Diceva: “La cosa importante per un architetto è fare quello in cui crede e non fare quello che potrebbe piacere ad altri. Io credo in questo”.
Nel 1947 viaggia a New York per lavorare al Palazzo di Vetro dell’Onu, ma la sua militanza politica gli provocherà dei problemi. Nel 1964 soffre sulla sua pelle il golpe militare. Nel 1967 va esule a Parigi. L’anno seguente realizza il suo più famoso progetto in Italia: la sede della Mondadori a Segrate. Un’architettura imponente e sensuale al tempo stesso
La sua frase più importante: “Non è l’angolo retto che mi attrae, né la linea diritta, dura, inflessibile, creata dall’uomo. Quello che mi affascina è la curva libera e sensuale: la curva che trovo sulle montagne del mio paese, nel corso sinuoso dei suoi fiumi, nelle onde dell’oceano, nelle nuvole del cielo e nel corpo della donna preferita»
Oltre ai principali edifici di Brasilia, Niemeyer è considerato il padre del modernismo in architettura. Le sue opere sono dappertutto. dalla sede centrale del partito comuista francese a aparigi alla Moschea di Algeri. Secondo questo esperto: “Nessuno dei suoi imitatori gli arrivava alla caviglia perché la sua architettura era impossibile da copiare.”.

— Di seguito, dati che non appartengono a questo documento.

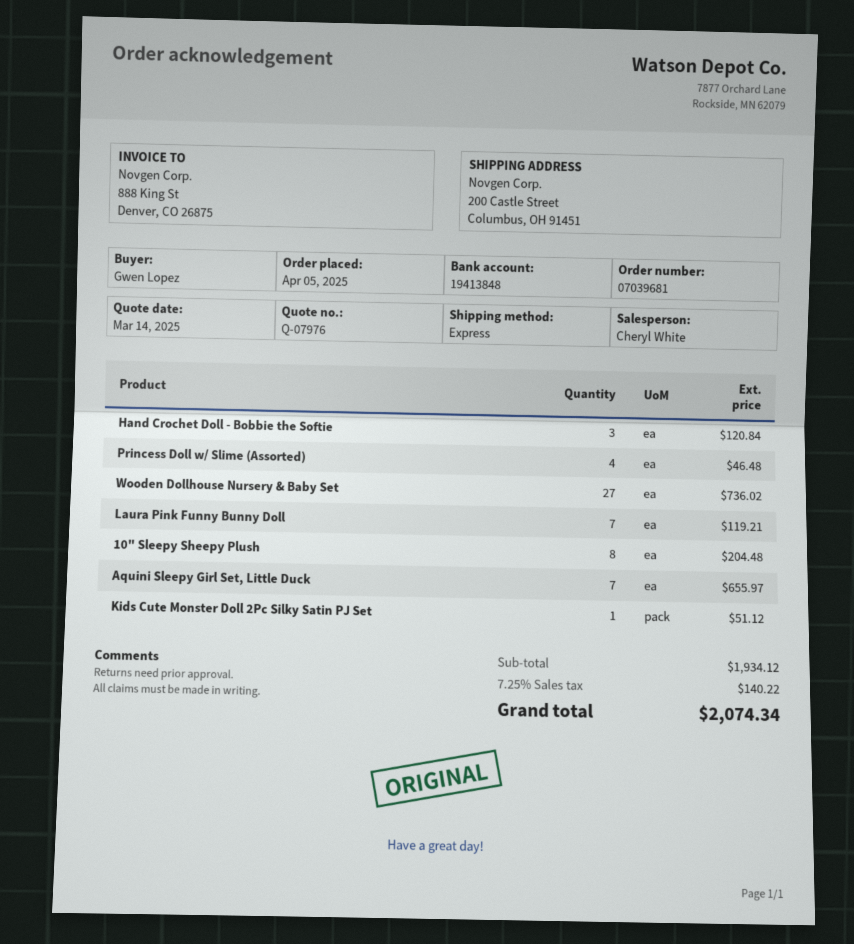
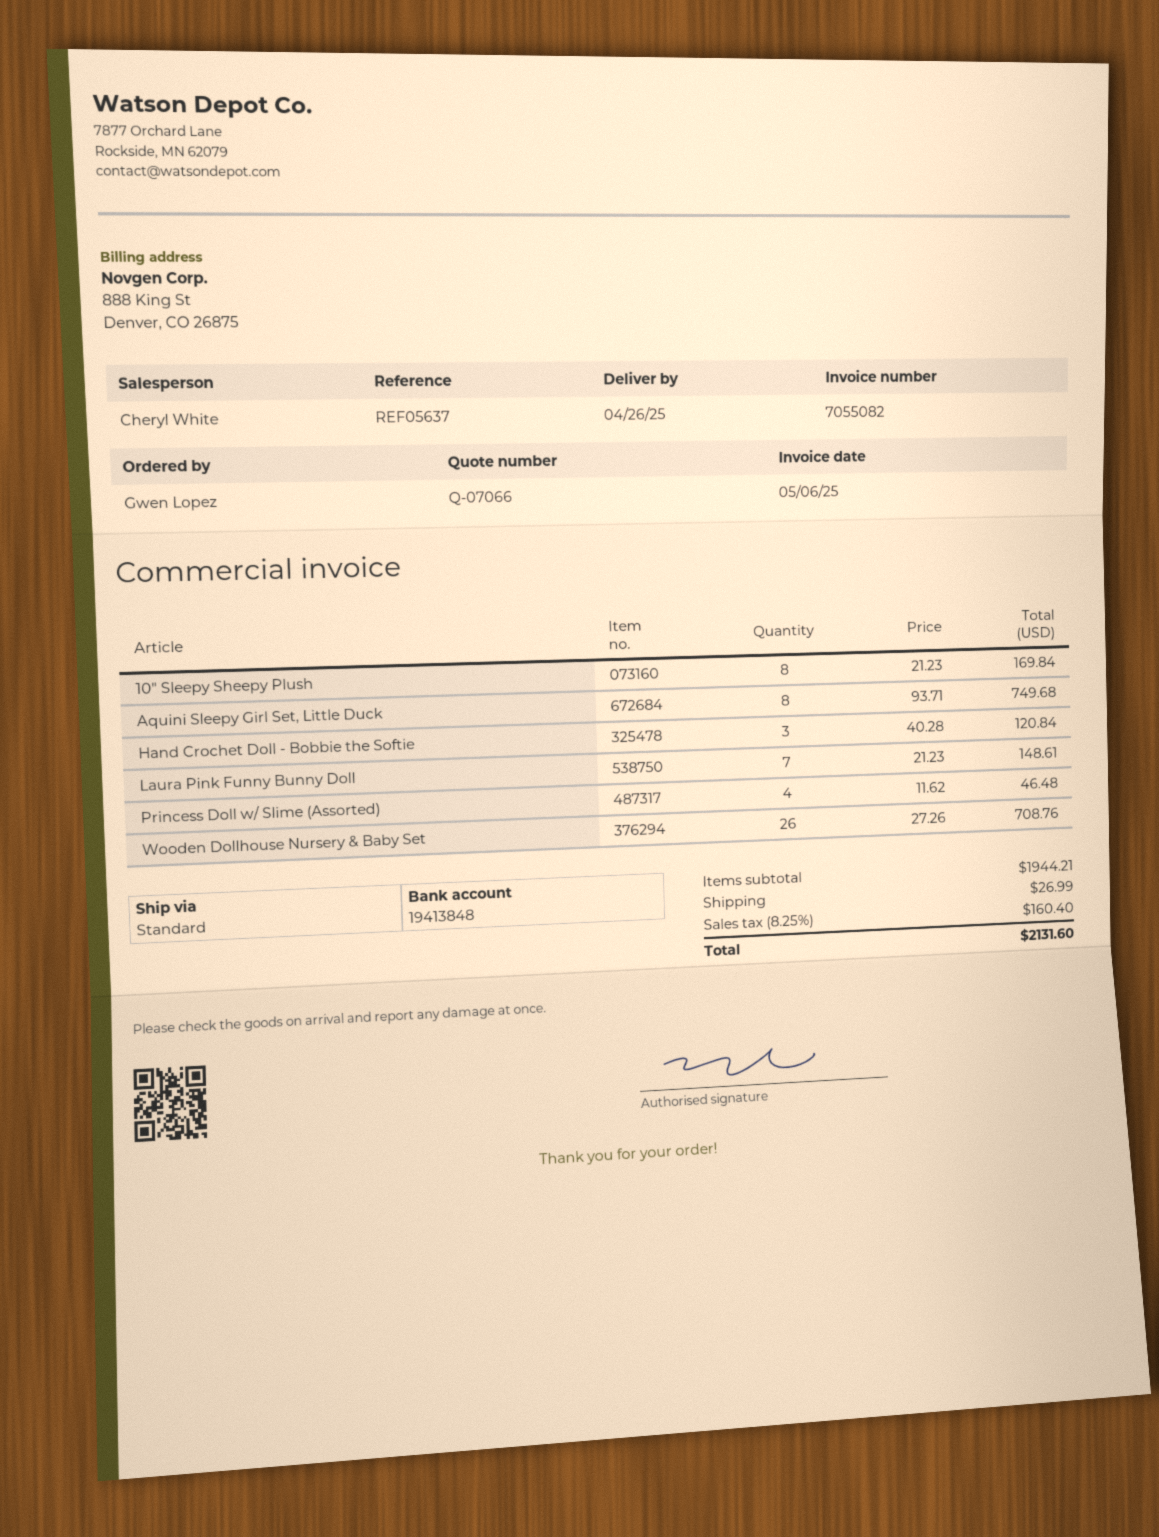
quote number: Q-07976 -> Q-07066
shipping method: express -> standard
Wooden Dollhouse Nursery & Baby Set: 27 for 736.02 -> 26 for 708.76
Laura Pink Funny Bunny Doll: 7 for 119.21 -> 7 for 148.61
10" Sleepy Sheepy Plush: 8 for 204.48 -> 8 for 169.84
Aquini Sleepy Girl Set, Little Duck: 7 for 655.97 -> 8 for 749.68
Kids Cute Monster Doll 2Pc Silky Satin PJ Set: 1 for 51.12 -> none
subtotal: 1934.12 -> 1944.21
shipping: none -> 26.99
tax: 7.25% = 140.22 -> 8.25% = 160.40
total: 2074.34 -> 2131.60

Nel novembre del 2006 Niemeyer si è risposato all’età di 98 anni con la sua segretaria Vera Lucia Cabreira, più giovane di lui di 38 anni. Era contro il volere di Anna Maria, l’unica figlia, ma gli amici le hanno spiegato che il padre «si era innamorato».
Malgrado gli acciacchi di salute dell’età avanzata è rimasto attivo sino alla fine. Ha finito i suoi giorni nel suo studio di Copacabana, da dove supervisionava i progetti rivedendo anche i disegni. Uno per uno.